◆ Exercise inputs
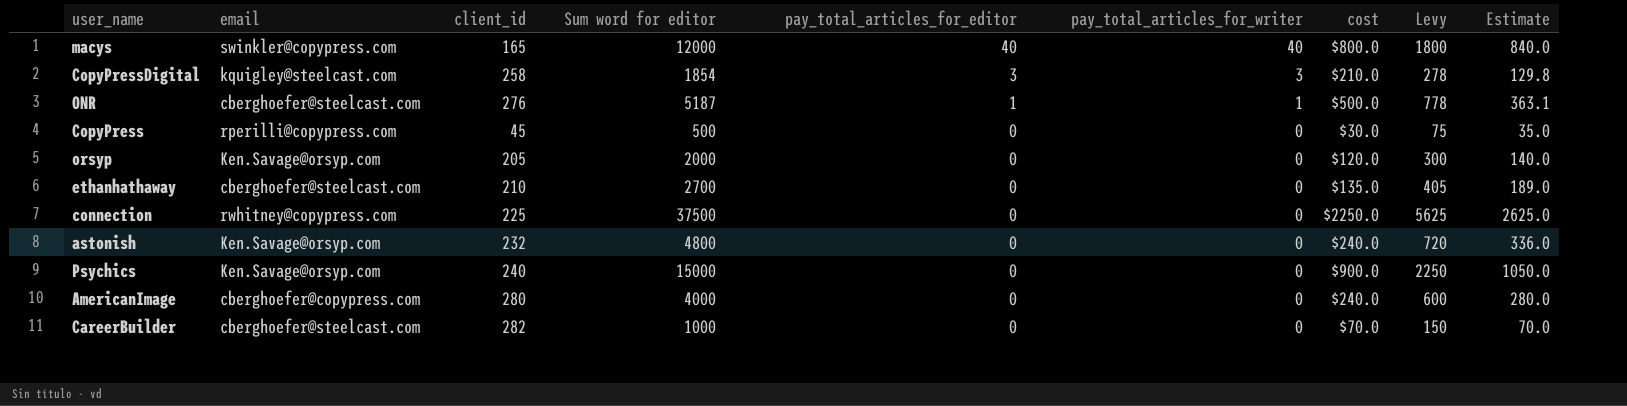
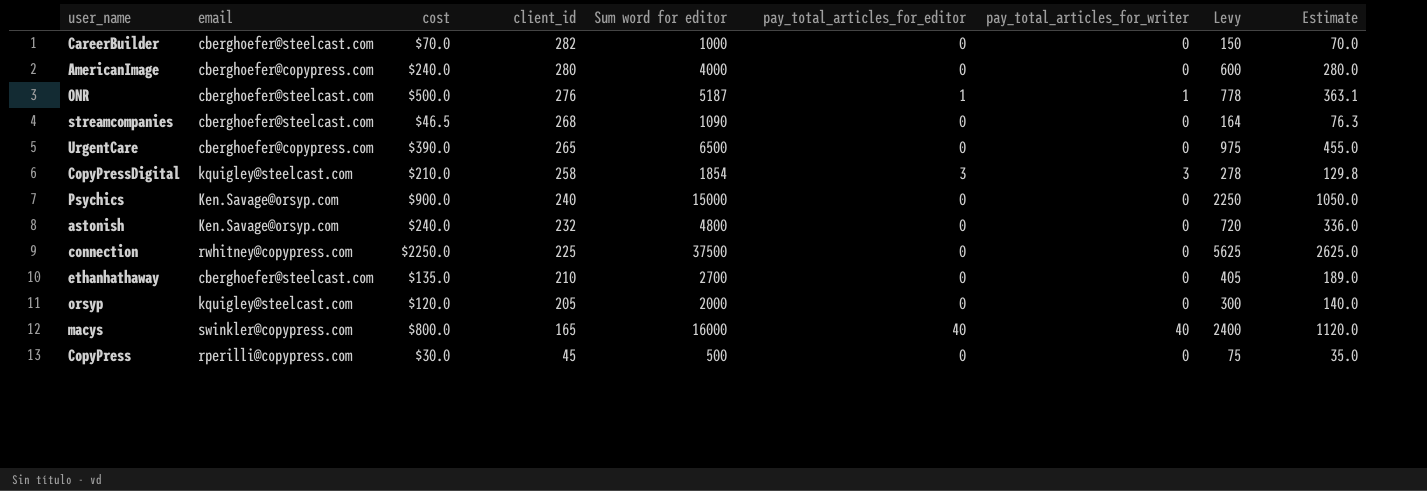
row order: pay_total_articles_for_editor descending -> client_id descending
column cost | position: 7 -> 3
row streamcompanies: none -> cberghoefer@steelcast.com | $46.5 | 268 | 1090 | 0 | 0 | 164 | 76.3
row UrgentCare: none -> cberghoefer@copypress.com | $390.0 | 265 | 6500 | 0 | 0 | 975 | 455.0
orsyp | email: Ken.Savage@orsyp.com -> kquigley@steelcast.com
macys | Sum word for editor: 12000 -> 16000
macys | Levy: 1800 -> 2400
macys | Estimate: 840.0 -> 1120.0

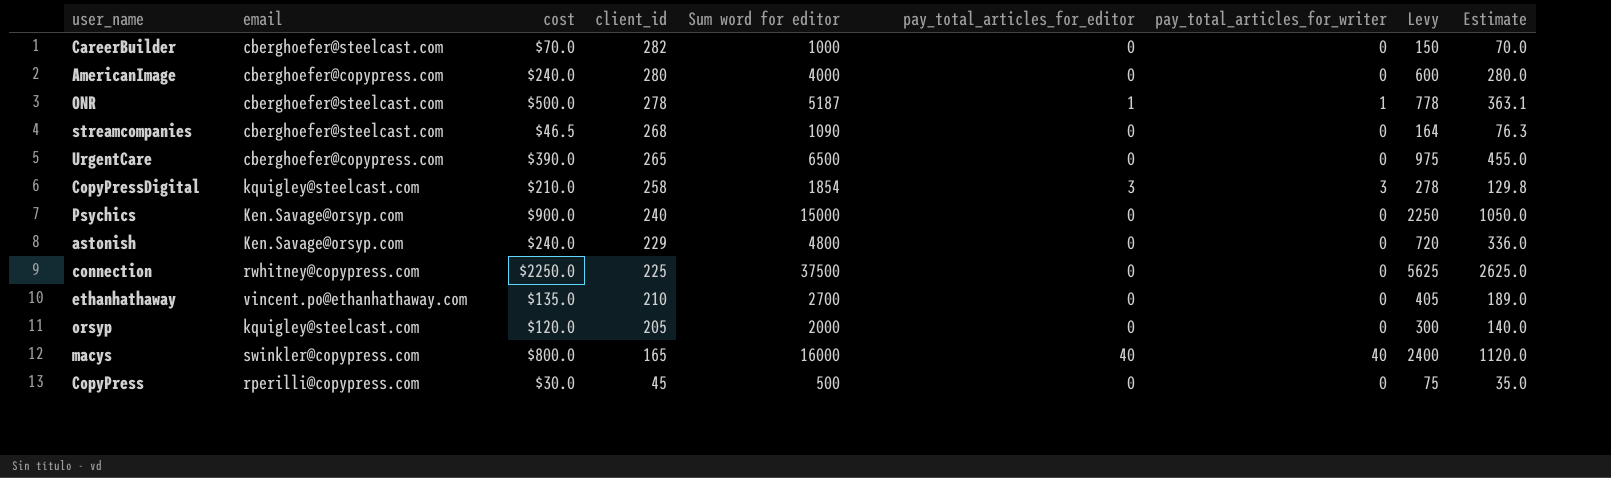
ONR | client_id: 276 -> 278
astonish | client_id: 232 -> 229
ethanhathaway | email: cberghoefer@steelcast.com -> vincent.po@ethanhathaway.com

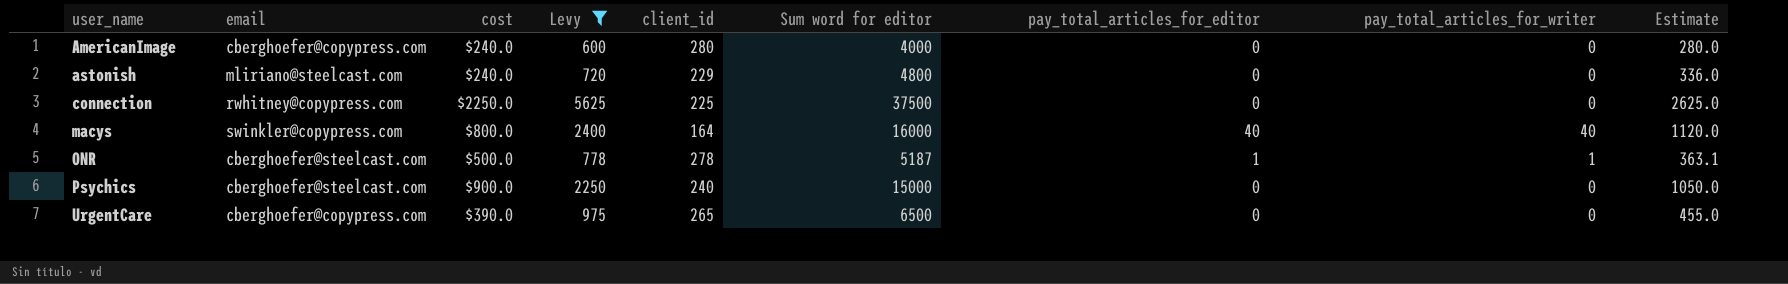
filter: none -> Levy >= 600
row order: client_id descending -> user_name ascending
column Levy | position: 8 -> 4
astonish | email: Ken.Savage@orsyp.com -> mliriano@steelcast.com
macys | client_id: 165 -> 164
Psychics | email: Ken.Savage@orsyp.com -> cberghoefer@steelcast.com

◆ Task statement
Write out exactly the opening lines of the data, stopping after the line that holds "row UrgentCare: none". Exclude pictures.

◆ Answer to this exercise
row order: pay_total_articles_for_editor descending -> client_id descending
column cost | position: 7 -> 3
row streamcompanies: none -> cberghoefer@steelcast.com | $46.5 | 268 | 1090 | 0 | 0 | 164 | 76.3
row UrgentCare: none -> cberghoefer@copypress.com | $390.0 | 265 | 6500 | 0 | 0 | 975 | 455.0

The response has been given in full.